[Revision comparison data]

════════

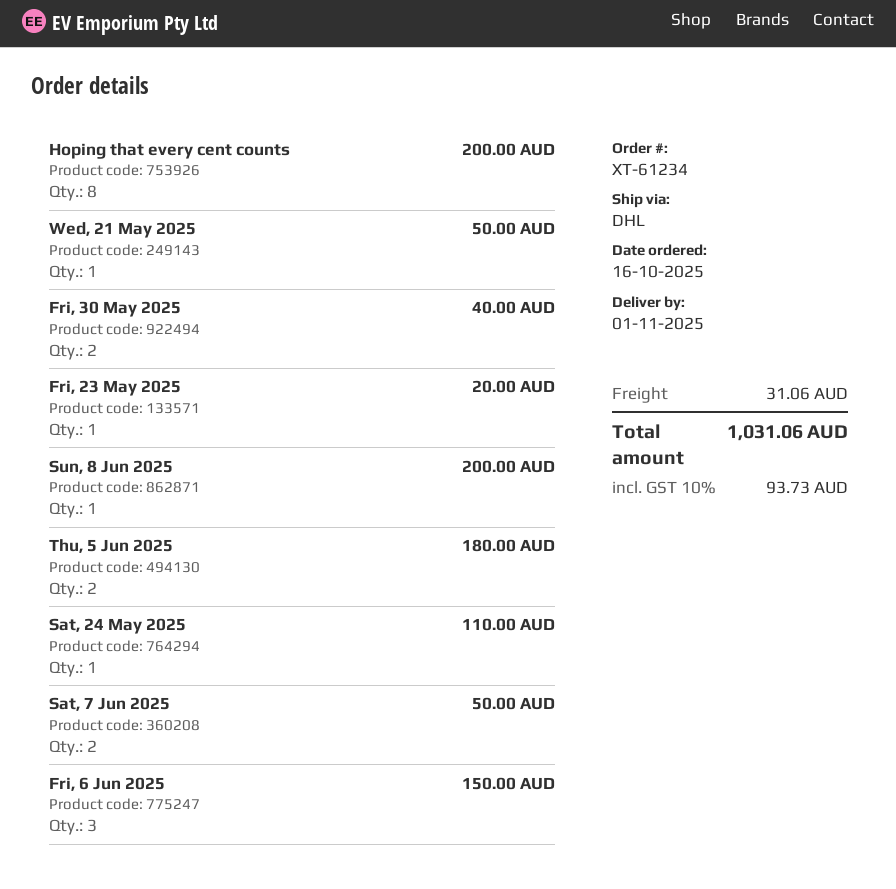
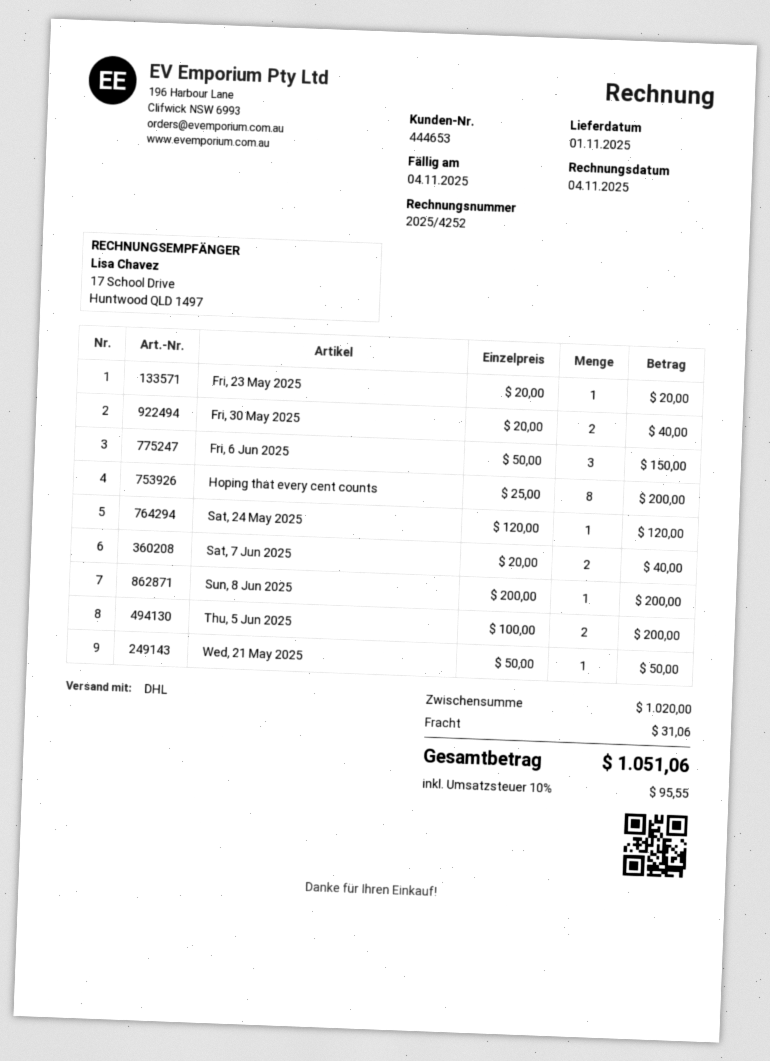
Thu, 5 Jun 2025: 2 for 180.00 -> 2 for 200.00
Sat, 24 May 2025: 1 for 110.00 -> 1 for 120.00
Sat, 7 Jun 2025: 2 for 50.00 -> 2 for 40.00
tax: 10% = 93.73 -> 10% = 95.55
total: 1031.06 -> 1051.06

════════

Exercise directions - Repeat the entries exactly, pictures left out.

Reply -
Thu, 5 Jun 2025: 2 for 180.00 -> 2 for 200.00
Sat, 24 May 2025: 1 for 110.00 -> 1 for 120.00
Sat, 7 Jun 2025: 2 for 50.00 -> 2 for 40.00
tax: 10% = 93.73 -> 10% = 95.55
total: 1031.06 -> 1051.06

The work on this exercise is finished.